Northern Ireland is figuring prominently in the news again. This time it is the discussions between the Conservative Party and the DUP on the formation of a workable new British government. Developments have provoked much criticism, derision and even satirical comment. Quite a bit is directed towards human rights and equality themes. Whatever emerges officially about any deal, it does provide a fitting opportunity to reflect on the state of (and prospects for) human rights and equality in Northern Ireland, nearly 20 years after the Good Friday Agreement.
First, let us remind ourselves just how central human rights were to that Agreement. From the Declaration of Support, to references to the European Convention on Human Rights and the potential for a new Bill of Rights, to the idea of a Northern Ireland Human Rights Commission. It is a document that repays a re-read; a convincing way was found to respect human rights and recognise the realities of the bi-national nature of Northern Irish society. A place often casually and lazily dismissed, but whose politics springs directly from the history of conflict across these islands. That Agreement (just like subsequent Agreements) was never perfect. On reflection it tended to trust too much to the work of politics, and (perhaps) not enough thought was given to implementation and enforcement, particularly when things get tough and difficult. This now seems evident in both the failure to realise a Bill of Rights for Northern Ireland, as well as the practical problems that have arisen in areas such as rights and equality. Even on matters where robust guarantees were eventually secured (such as policing and criminal justice) there is always the risk of slippage. Northern Ireland has learned through experience that complacency on rights and equality is not an option.
Second, as challenging as it may appear, it is time to consider how to improve the human rights and equality picture. Holding a constant threat over the life of the Human Rights Act 1998 hardly assists; that threat can and should be lifted. The suggested replacement with a weak British Bill of Rights is not entirely sensitive to the tricky politics of bi-national division (British-Irish) or the fact that the Northern Ireland process was intended to be ECHR plus. Erasing human rights language from the governance of Northern Ireland does not help either. There was a real risk last year that the Northern Ireland Executive would be tempted to do precisely this (arguably to ease DUP anxieties about rights). Significant projects have simply been jettisoned. The failure to deliver a Bill of Rights (following on from the advice of the Northern Ireland Human Rights Commission) and, for example, the absence of a Single Equality Act stand out, but there are plenty of others to cite. There is of course that small matter of Brexit too; a project that has done so much to destabilise politics in Northern Ireland and re-open the sovereignty fracture.

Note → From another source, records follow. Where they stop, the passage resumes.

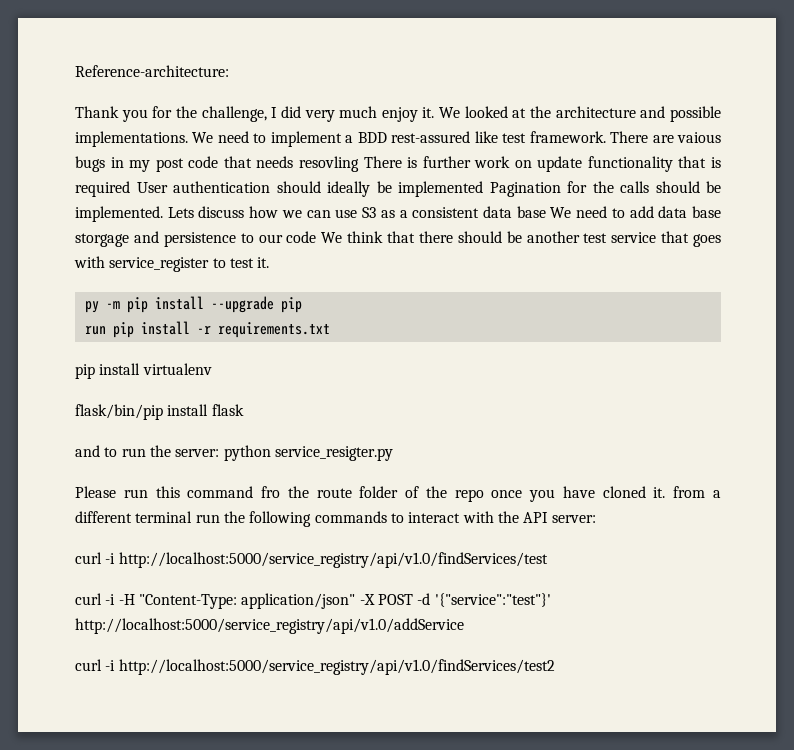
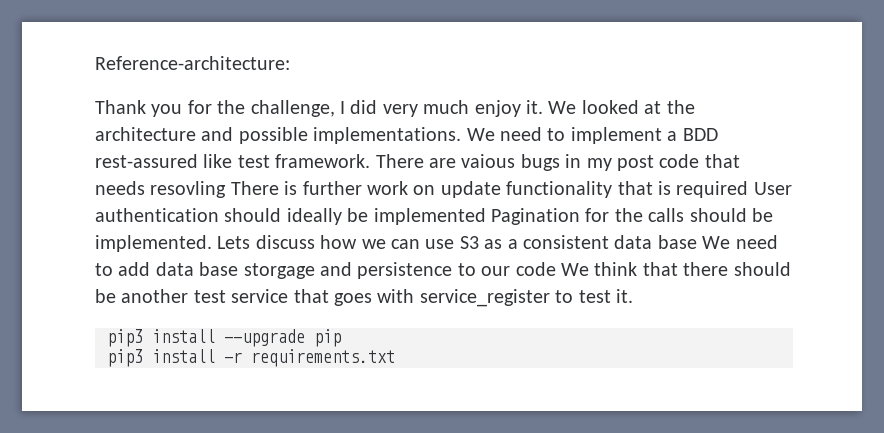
[84,297,148,313] py -m pip -> [107,329,143,347] pip3
[84,322,134,338] run pip -> [107,349,143,367] pip3
[75,363,212,379] [75,404,244,420] [75,445,393,461] [75,486,721,502] [75,511,596,527] [75,552,548,568] [75,593,551,609] [75,618,464,634] [75,659,555,675] // pip install virtualenv // flask/bin/pip install flask // and to run the server: python service_resigter.py // Please run this command fro the route folder of the repo once you have cloned it. from a different terminal run the following commands to interact with the API server: // curl -i http://localhost:5000/service_registry/api/v1.0/findServices/test // curl -i -H "Content-Type: application/json" -X POST -d '{"service":"test"}' http://localhost:5000/service_registry/api/v1.0/addService // curl -i http://localhost:5000/service_registry/api/v1.0/findServices/test2 -> (395, 358) none

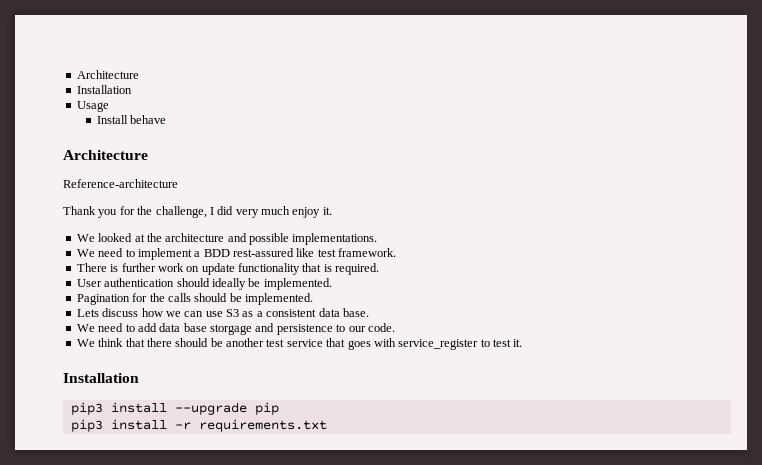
[95,56,290,70] Reference-architecture: -> [76,70,139,79] [76,85,132,94] [76,101,109,112] [96,115,167,124] [63,150,148,160] [63,179,178,188] Architecture // Installation // Usage // Install behave // Architecture // Reference-architecture
(543, 107) none -> (332, 211) //
(462, 135) none -> (378, 239) //
[375,154,740,171] [95,181,227,198] There are vaious bugs in my post code that needs resovling -> (397, 252) //
[676,181,749,198] required -> [335,263,380,275] required. //
[373,208,486,225] implemented -> [263,278,332,290] implemented. //
(212, 243) none -> (313, 299) //
[657,235,697,249] base -> [342,308,369,317] base. //
[515,262,556,276] code -> [367,323,395,332] code. //
(633, 296) none -> [63,373,139,383] // Installation

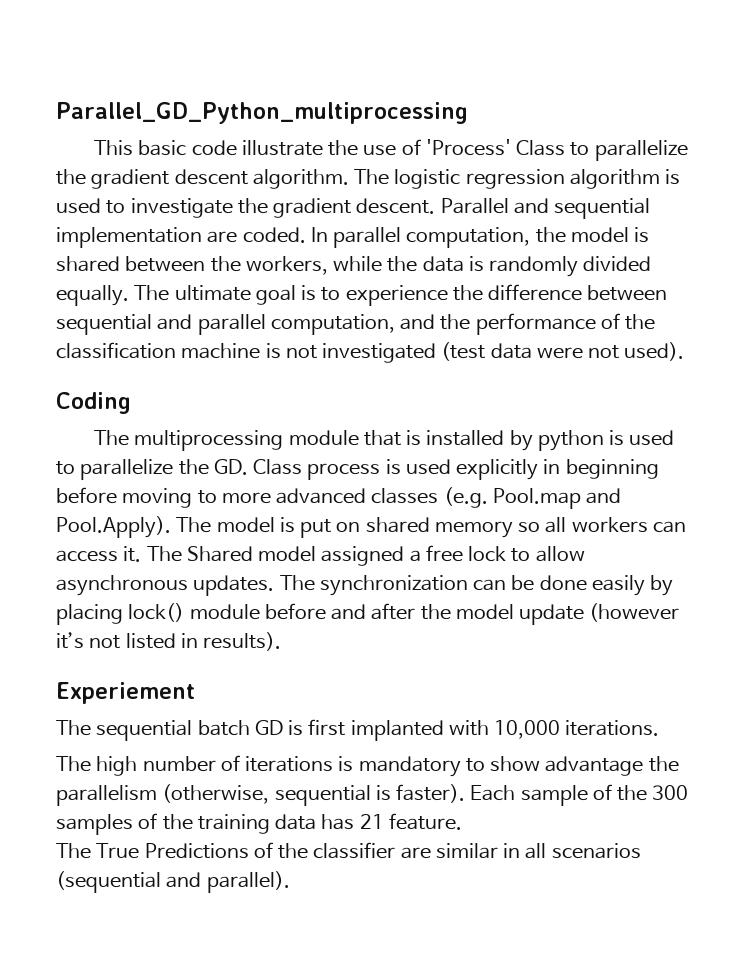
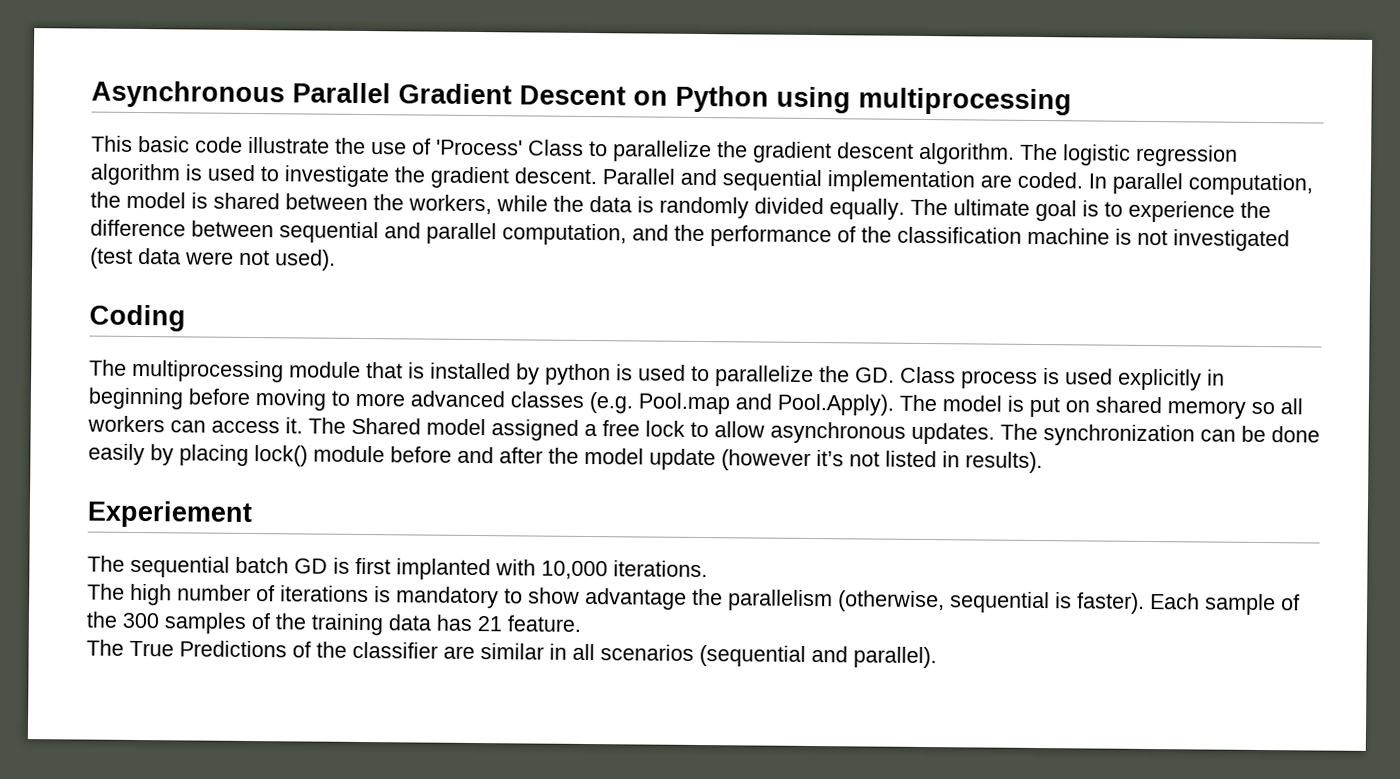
[56,102,468,124] Parallel_GD_Python_multiprocessing -> [91,80,1072,116] Asynchronous Parallel Gradient Descent on Python using multiprocessing

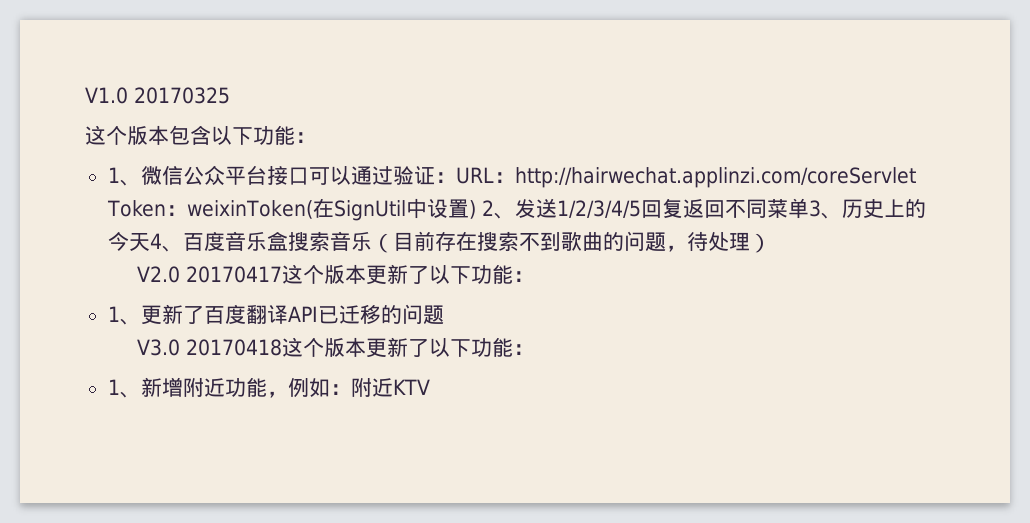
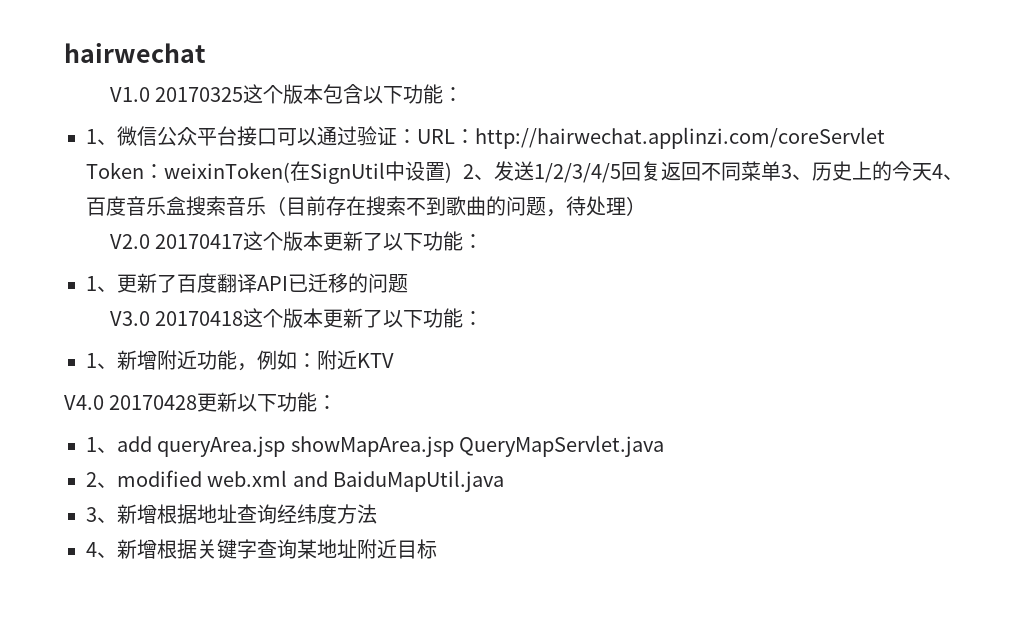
(85, 95) none -> [64,43,206,63] hairwechat //
(230, 95) // -> (244, 94) none
(430, 387) none -> [64,392,338,412] [86,435,665,457] [86,470,505,492] [86,504,377,524] [86,539,437,559] // V4.0 20170428更新以下功能： // 1、add queryArea.jsp showMapArea.jsp QueryMapServlet.java // 2、modified web.xml and BaiduMapUtil.java // 3、新增根据地址查询经纬度方法 // 4、新增根据关键字查询某地址附近目标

The DUP is not alone in standing in the way, though it tends to be the major political blockage at present. The hostility to aspects of human rights and equality echoes (to varying degrees) other political parties, political positions and movements across these islands and elsewhere. There are plenty of human rights sceptics in British and Irish political life too. One of the historic, and continuing, challenges in Northern Ireland, however, is often persuading any unionist party to endorse an expansive human rights agenda. Always recall that the human rights legislation that applies now flows from the Good Friday Agreement but is secured by Westminster legislation. The changing dynamic within the Northern Ireland Assembly may provide opportunities in the time ahead (if that Assembly re-emerges). The risk is, however, that progress on rights and equality might well now be impeded at Westminster and in the Northern Ireland Assembly and Executive.
Third, there is a subtle form of disrespect that floats around Northern Ireland, and a hard one to explain. It is a limited narrative of good relations that occasionally wraps itself in the flag of reconciliation. How could anyone be against just getting on with everyone? The problem is that Northern Ireland’s version often comes with a logic of exclusion (relating to rights and equality). Those things cannot be named and are necessarily divisive, it tells us, and must be carefully airbrushed out (to keep everyone round the table). The result can be the worst forms of empty symbolism and the politics of vacuous gestures. In Northern Ireland we have become tired finding codes to capture this, but if you hear ‘lack of cross-party consensus’ on matters of rights and equality then it is usually (but not always) in play.
The election produced an intriguing outcome for Northern Ireland. Westminster can easily collude in the picture sketched above, either by neglect or by proactively propping up the politics that stands behind it. The worry is that a Conservative Party-DUP deal will feed this troubling dynamic, and the cost will be progress on human rights and equality. It is surely not a price worth paying?